When a constant expression CE is being converted into a corresponding instruction I,
CE is supposed to be replaced by I. However, it is possible that CE is being used multiple
times within a parent instruction PI. Make sure that *all* the uses of CE within PI are
replaced by I.

Diff Detail

Event Timeline

hsmhsm created this revision.Oct 28 2021, 6:51 AM
hsmhsm requested review of this revision.Oct 28 2021, 6:51 AM
Herald added a project: Restricted Project. · View Herald TranscriptOct 28 2021, 6:51 AM
hsmhsm added a reviewer: foad.Oct 29 2021, 1:34 AM
hsmhsm edited the summary of this revision. (Show Details)
arsenm added inline comments.Oct 29 2021, 6:16 AM
llvm/test/CodeGen/AMDGPU/lower-kernel-lds-constexpr.ll
114

I don't understand this test change.

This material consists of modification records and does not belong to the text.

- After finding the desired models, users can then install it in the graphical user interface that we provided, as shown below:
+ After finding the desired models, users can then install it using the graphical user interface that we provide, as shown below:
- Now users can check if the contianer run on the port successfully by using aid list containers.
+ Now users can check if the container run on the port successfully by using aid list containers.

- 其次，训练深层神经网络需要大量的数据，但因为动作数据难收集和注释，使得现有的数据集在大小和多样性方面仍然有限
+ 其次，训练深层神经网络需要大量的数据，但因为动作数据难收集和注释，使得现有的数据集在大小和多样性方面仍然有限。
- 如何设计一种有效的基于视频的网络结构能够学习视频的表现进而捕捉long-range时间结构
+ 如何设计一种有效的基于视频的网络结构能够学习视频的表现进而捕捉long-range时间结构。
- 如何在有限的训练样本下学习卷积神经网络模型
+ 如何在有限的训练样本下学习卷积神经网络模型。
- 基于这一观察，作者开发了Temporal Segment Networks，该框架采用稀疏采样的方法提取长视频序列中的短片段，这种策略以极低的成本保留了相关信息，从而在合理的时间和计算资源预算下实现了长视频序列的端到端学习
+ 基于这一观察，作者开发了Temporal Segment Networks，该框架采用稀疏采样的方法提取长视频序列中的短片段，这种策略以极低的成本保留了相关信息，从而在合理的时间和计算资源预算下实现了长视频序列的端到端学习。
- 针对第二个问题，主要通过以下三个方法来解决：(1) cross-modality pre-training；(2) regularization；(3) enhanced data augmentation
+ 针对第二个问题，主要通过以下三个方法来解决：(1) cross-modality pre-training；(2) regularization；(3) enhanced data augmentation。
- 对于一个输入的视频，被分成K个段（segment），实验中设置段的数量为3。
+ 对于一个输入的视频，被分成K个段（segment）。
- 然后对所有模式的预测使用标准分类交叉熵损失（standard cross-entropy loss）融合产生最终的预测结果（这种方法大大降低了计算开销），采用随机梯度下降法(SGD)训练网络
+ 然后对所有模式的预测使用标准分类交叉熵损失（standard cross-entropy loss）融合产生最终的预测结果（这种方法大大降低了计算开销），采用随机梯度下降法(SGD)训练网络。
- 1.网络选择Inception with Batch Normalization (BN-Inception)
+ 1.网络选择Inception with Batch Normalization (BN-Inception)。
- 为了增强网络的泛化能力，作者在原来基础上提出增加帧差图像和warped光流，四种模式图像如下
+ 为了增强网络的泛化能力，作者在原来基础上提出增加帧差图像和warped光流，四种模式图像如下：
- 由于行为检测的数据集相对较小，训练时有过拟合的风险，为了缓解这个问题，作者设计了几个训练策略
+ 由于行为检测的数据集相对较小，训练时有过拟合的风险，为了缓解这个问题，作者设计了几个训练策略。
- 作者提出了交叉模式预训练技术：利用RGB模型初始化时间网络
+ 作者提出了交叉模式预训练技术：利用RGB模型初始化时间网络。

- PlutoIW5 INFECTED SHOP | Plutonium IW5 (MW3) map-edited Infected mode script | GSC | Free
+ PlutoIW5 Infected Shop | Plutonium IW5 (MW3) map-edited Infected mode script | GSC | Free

You've introduced an illegal pair of addrspacecasts, going from addrspace(3) to addrspace(0) back to addrspace(4)

arsenm requested changes to this revision.Oct 29 2021, 6:17 AM
This revision now requires changes to proceed.Oct 29 2021, 6:17 AM
hsmhsm added inline comments.Oct 29 2021, 9:20 AM
llvm/test/CodeGen/AMDGPU/lower-kernel-lds-constexpr.ll
114

Let me first explain in detail, what bug this patch fixes, and then come back to changes within this test.

Consider following Instruction:

      I
    /  \
  C1   C2
 /        \
C3        C3

Let us assume that C3 uses an lds, then we want to convert C3 to an instruction, which in turn forces the paths (C1, C3) and (C2, C3) to convert into instructions.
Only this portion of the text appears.